Locate and copy each line in the data that contains the word "https".

Dataset records Start Marker

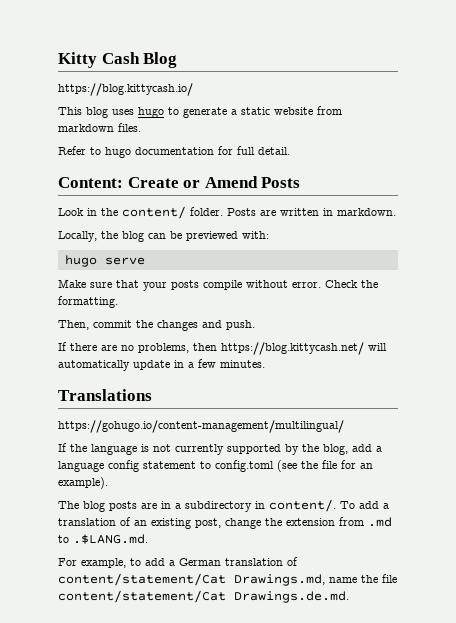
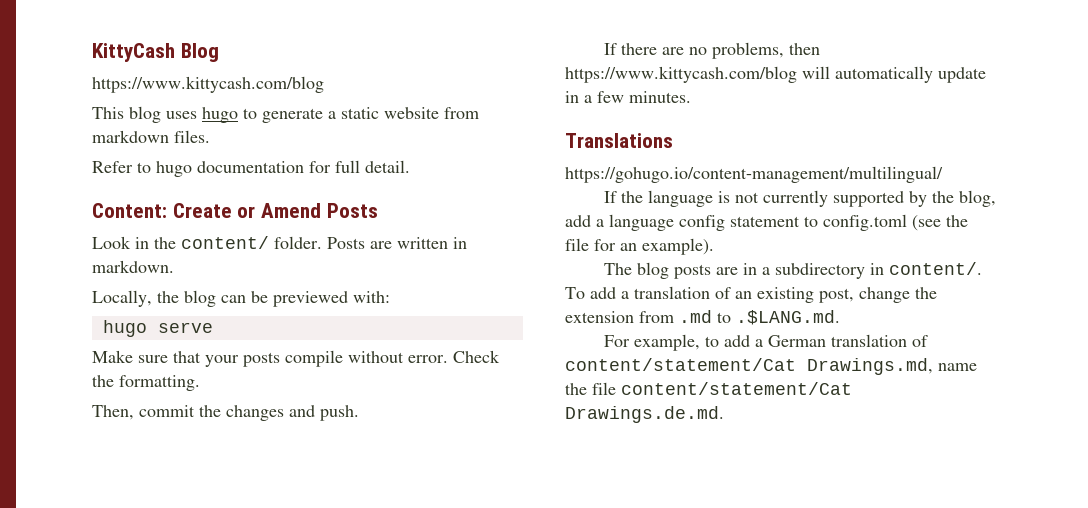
- Kitty Cash Blog
- https://blog.kittycash.io/
+ KittyCash Blog
+ https://www.kittycash.com/blog
- If there are no problems, then https://blog.kittycash.net/ will automatically update in a few minutes.
+ If there are no problems, then https://www.kittycash.com/blog will automatically update in a few minutes.

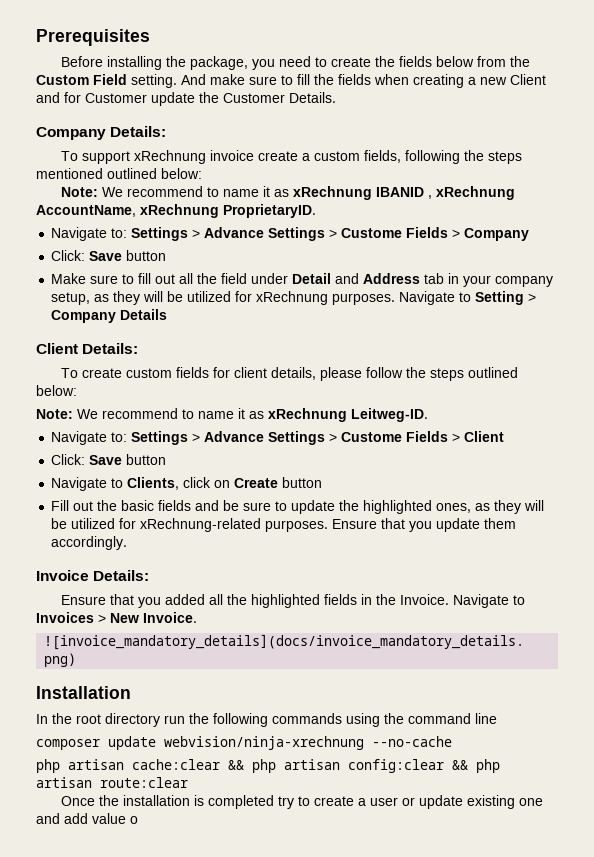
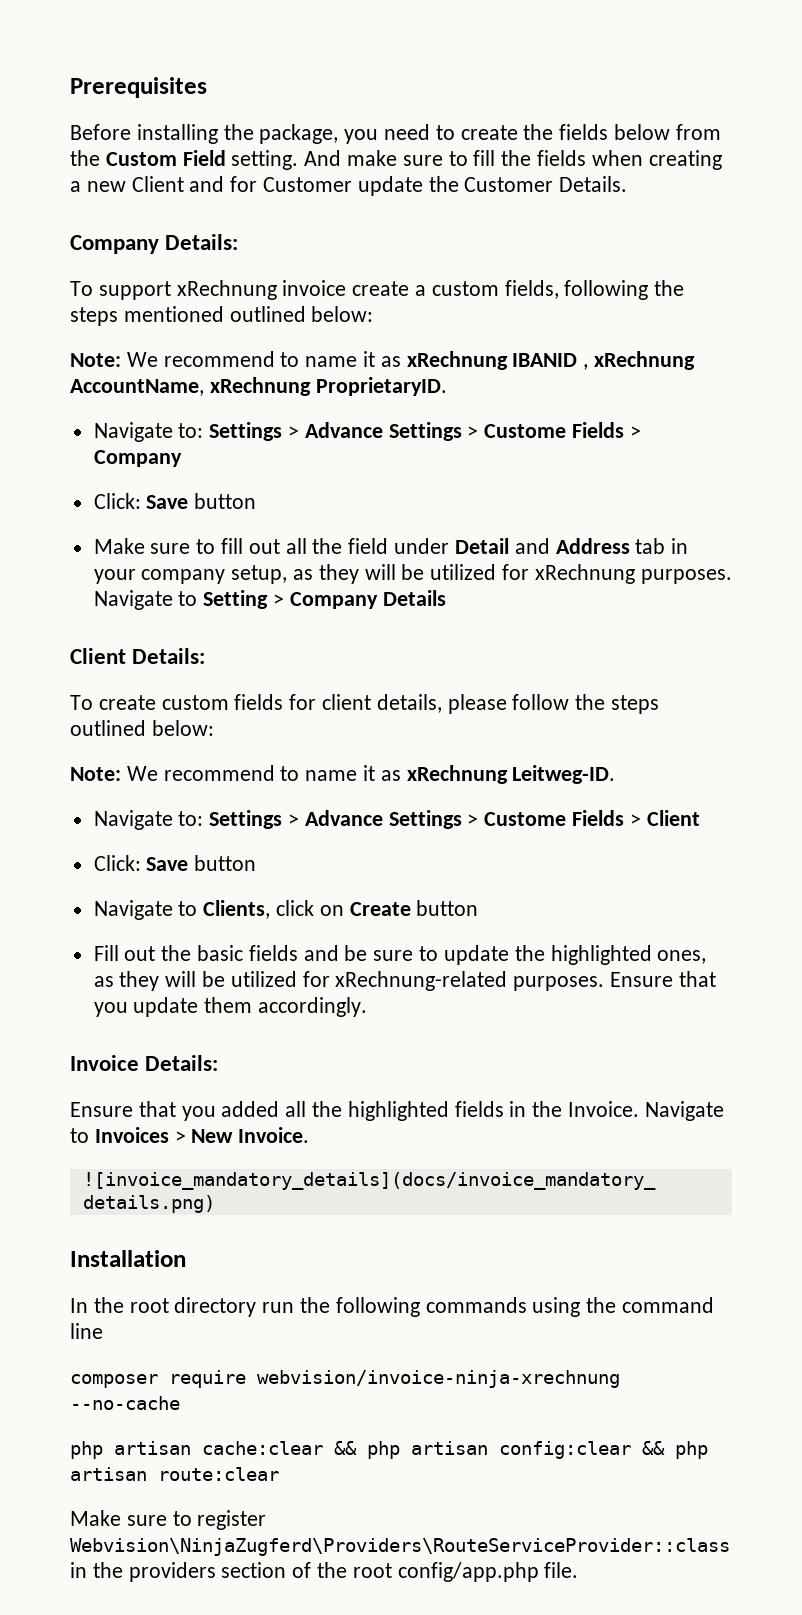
- composer update webvision/ninja-xrechnung --no-cache
+ composer require webvision/invoice-ninja-xrechnung --no-cache
- Once the installation is completed try to create a user or update existing one and add value o
+ Make sure to register Webvision\NinjaZugferd\Providers\RouteServiceProvider::class in the providers section of the root config/app.php file.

Dataset records End Marker

# [Task answer]
- https://blog.kittycash.io/
+ https://www.kittycash.com/blog
- If there are no problems, then https://blog.kittycash.net/ will automatically update in a few minutes.
+ If there are no problems, then https://www.kittycash.com/blog will automatically update in a few minutes.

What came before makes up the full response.